Commentary Par I 68

For Glaucus's 'tasting' of the grass that transforms him as 'reversing' Adam's 'tasting' of the forbidden tree ([Par XXVI 115]), see Rigo (Rigo.1994.1), p. 113.  (The notion of Glaucus as Adam in his refound innocence goes well with that of Dante in his: see Carroll's observation, C.Par.I.55-57.)  We observe here a conflation of Ovid's Heroides (XVIII.160, a verse (cited by Rigo.1994.1, p. 114) referring to Glaucus: 'reddidit herba deum' (whom a plant once deified -- tr.
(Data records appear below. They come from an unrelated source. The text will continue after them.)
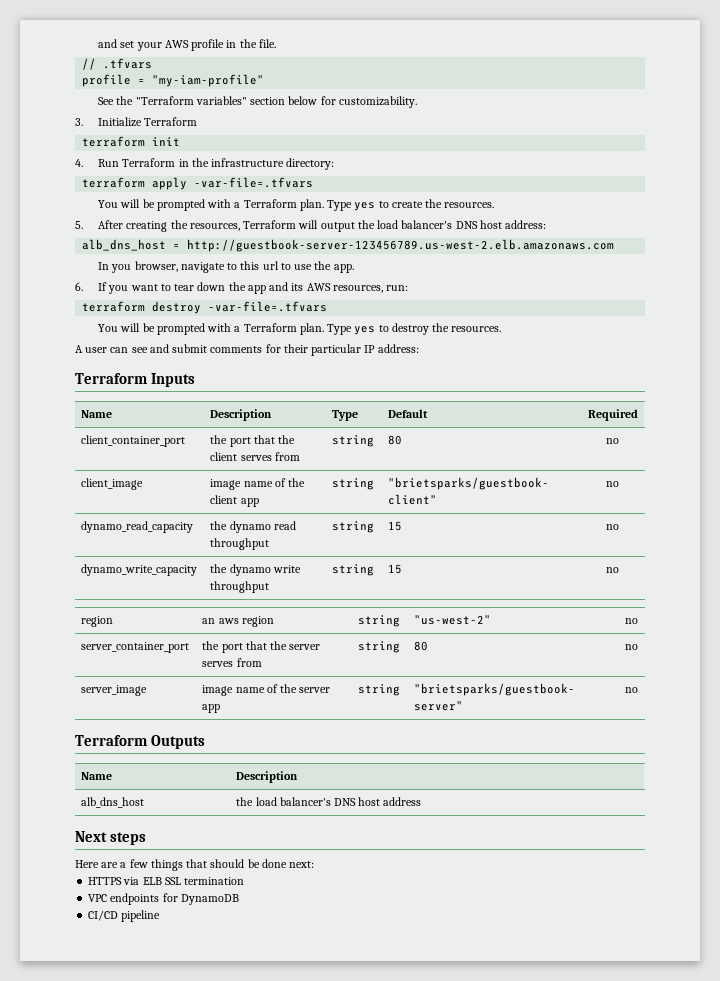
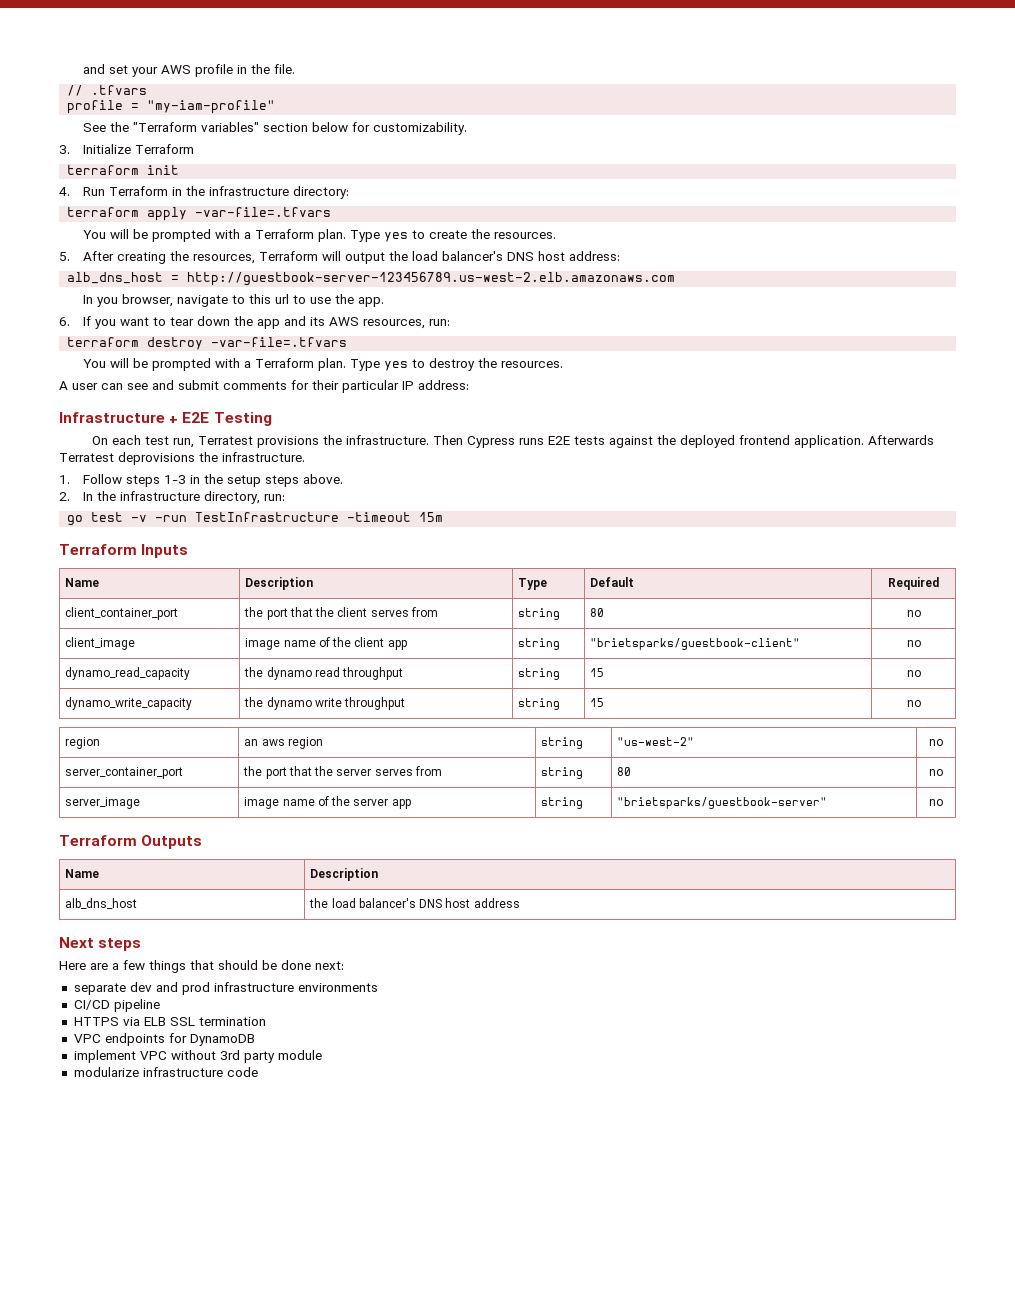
+ Infrastructure + E2E Testing
+ On each test run, Terratest provisions the infrastructure. Then Cypress runs E2E tests against the deployed frontend application. Afterwards Terratest deprovisions the infrastructure.
+ 1. Follow steps 1-3 in the setup steps above.
+ 2. In the infrastructure directory, run:
+ go test -v -run TestInfrastructure -timeout 15m
+ separate dev and prod infrastructure environments
+ CI/CD pipeline
- CI/CD pipeline
+ implement VPC without 3rd party module
+ modularize infrastructure code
H.C. Cannon).

The two major classical myths evoked in this canto, Apollo and Glaucus, along with the associated references to arrows and the ingestion of food, indicate the two main ways to understanding that we will hear about all through the cantica, intellectual penetration and a more passive reception of the truth.
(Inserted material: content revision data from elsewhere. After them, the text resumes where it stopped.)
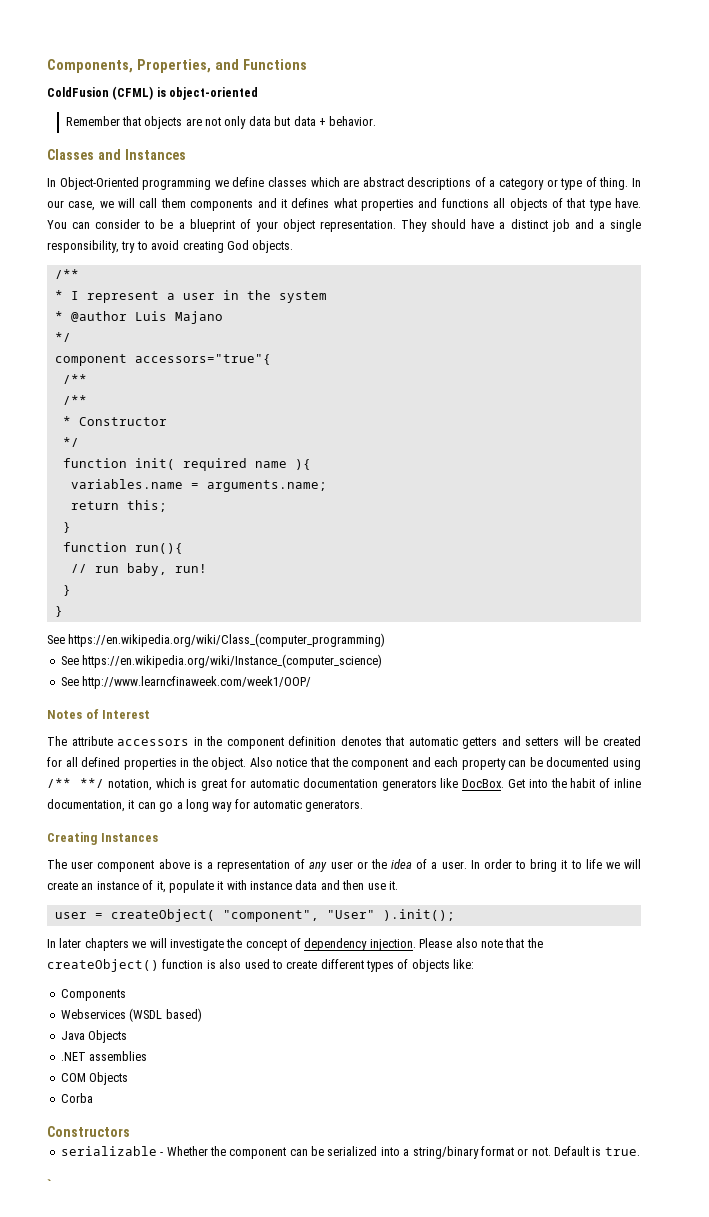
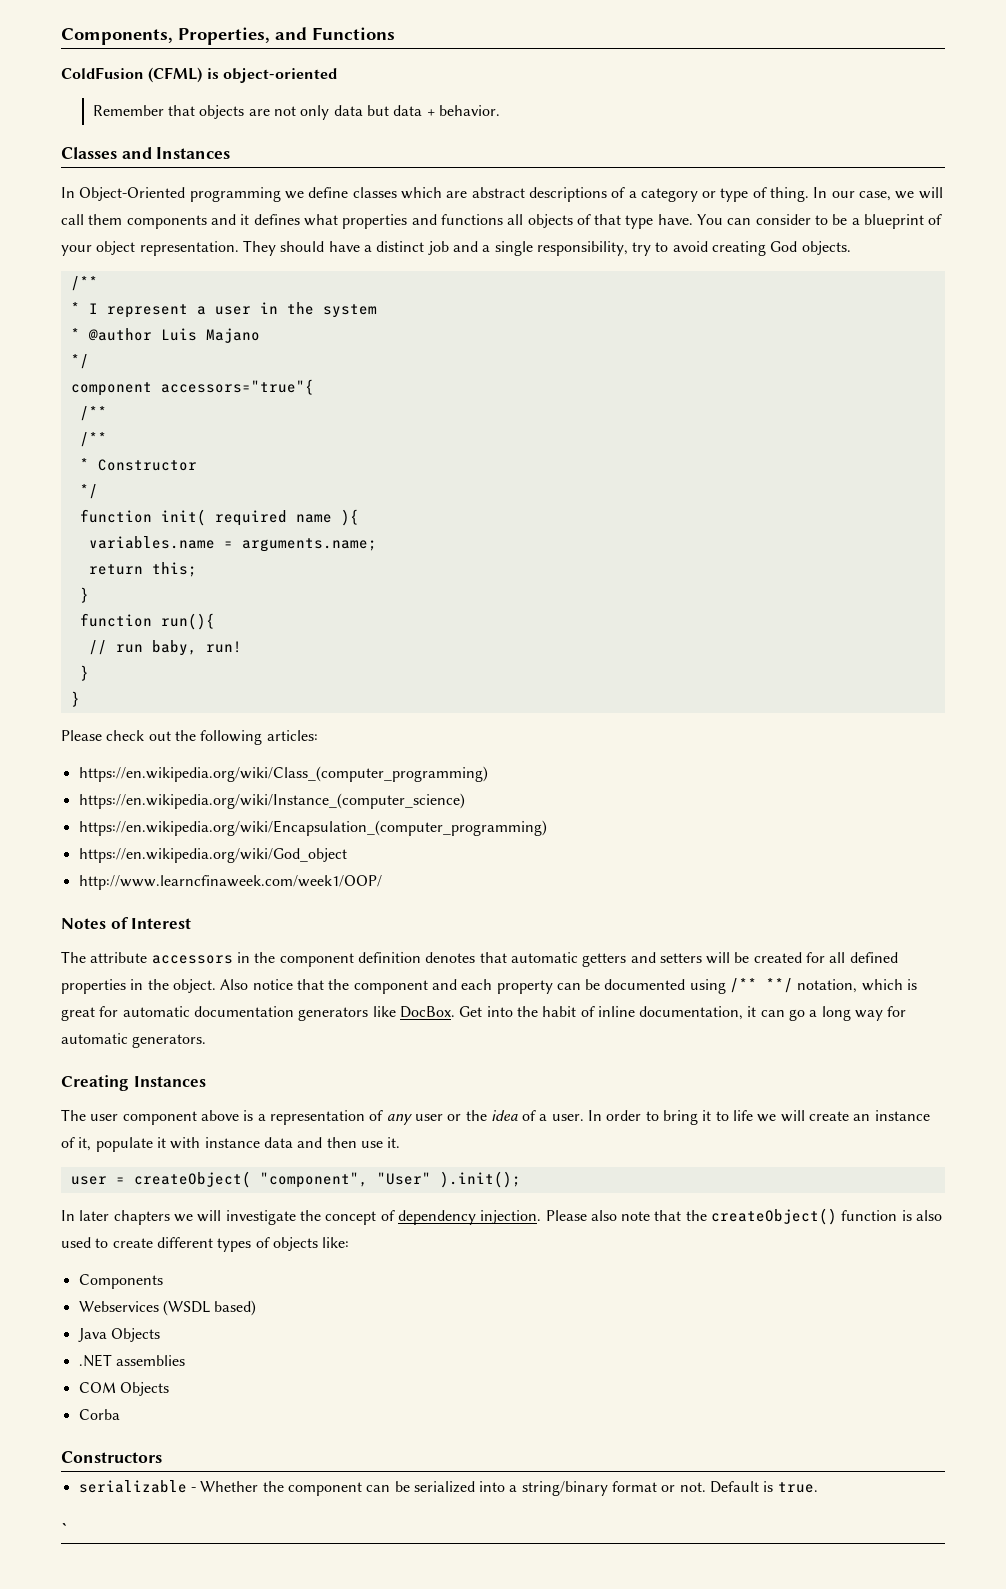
- See https://en.wikipedia.org/wiki/Class_(computer_programming)
+ Please check out the following articles:
+ https://en.wikipedia.org/wiki/Class_(computer_programming)
- See https://en.wikipedia.org/wiki/Instance_(computer_science)
+ https://en.wikipedia.org/wiki/Instance_(computer_science)
- See http://www.learncfinaweek.com/week1/OOP/
+ https://en.wikipedia.org/wiki/Encapsulation_(computer_programming)
+ https://en.wikipedia.org/wiki/God_object
+ http://www.learncfinaweek.com/week1/OOP/

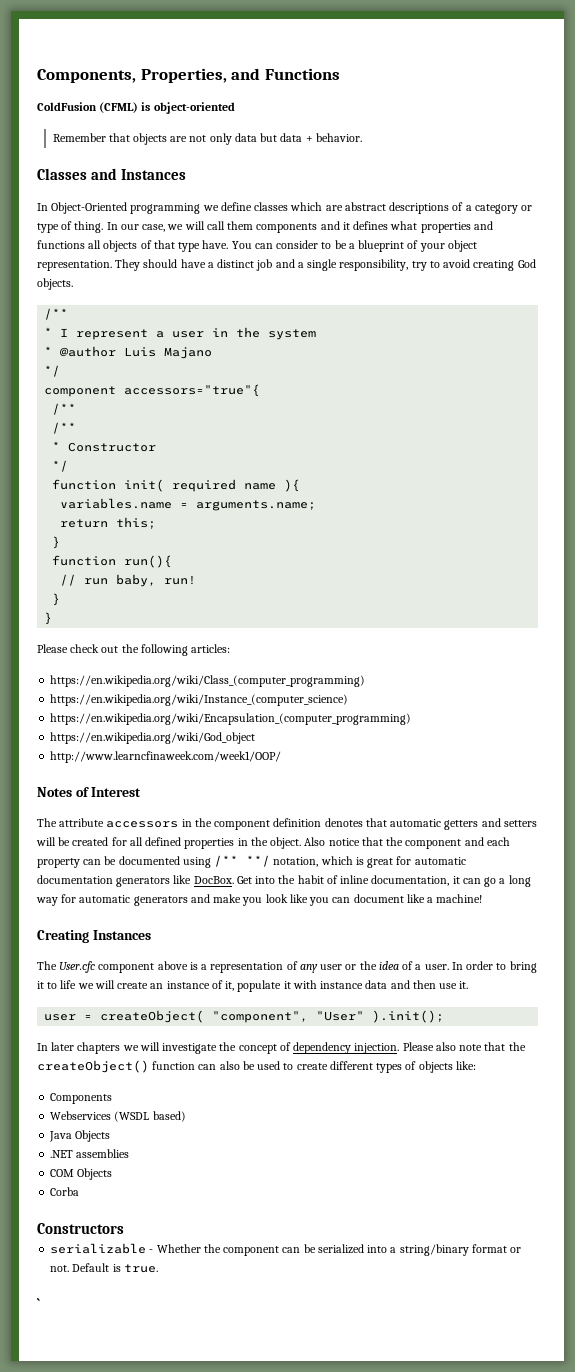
- Get into the habit of inline documentation, it can go a long way for automatic generators.
+ Get into the habit of inline documentation, it can go a long way for automatic generators and make you look like you can document like a machine!
- The user component above is a representation of any user or the idea of a user.
+ The User.cfc component above is a representation of any user or the idea of a user.
- Please also note that the createObject() function is also used to create different types of objects like:
+ Please also note that the createObject() function can also be used to create different types of objects like:

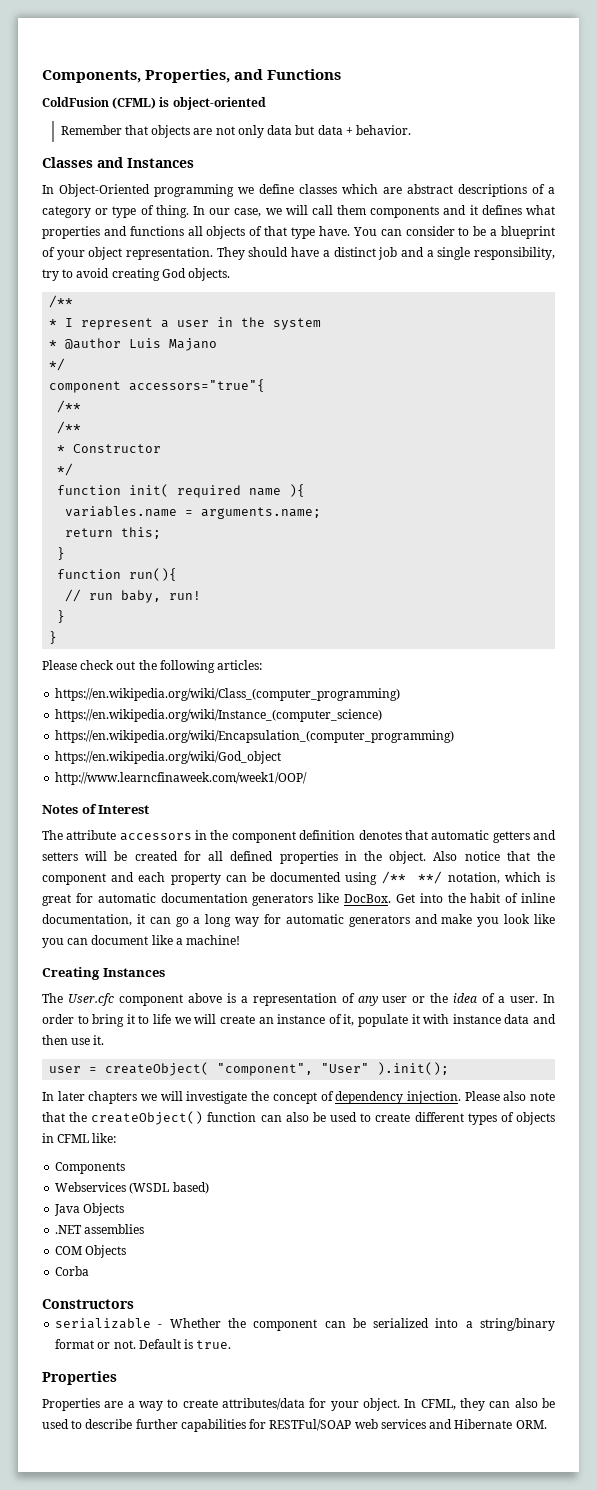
- Please also note that the createObject() function can also be used to create different types of objects like:
+ Please also note that the createObject() function can also be used to create different types of objects in CFML like:
  Default is true.
- `
+ Properties
+ Properties are a way to create attributes/data for your object. In CFML, they can also be used to describe further capabilities for RESTFul/SOAP web services and Hibernate ORM.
That Dante has turned to Ovid for three major myth/motifs in this canto (Apollo and Daphne/immortality; Apollo and Marsyas/being drawn out of one's bodily limits; Glaucus/transhumanization) would almost seem to indicate that, for Dante's purposes, Ovid's poem about the gods, transmogrified by Dante's Christian intellect into shadowy prefaces (see [Par XXX 78]) of a higher truth, is a more adaptable source than Virgil's martial epic for this more exalted and final component of the Comedy.  If, after our encounter with the first cantos of Paradiso, we are of that opinion, we are not altogether incorrect.  However, if we believe that Virgil's text is no longer a valued source in the poem's most Christian precincts, we will eventually be disabused of this notion, particularly in Cantos XV and XXXIII.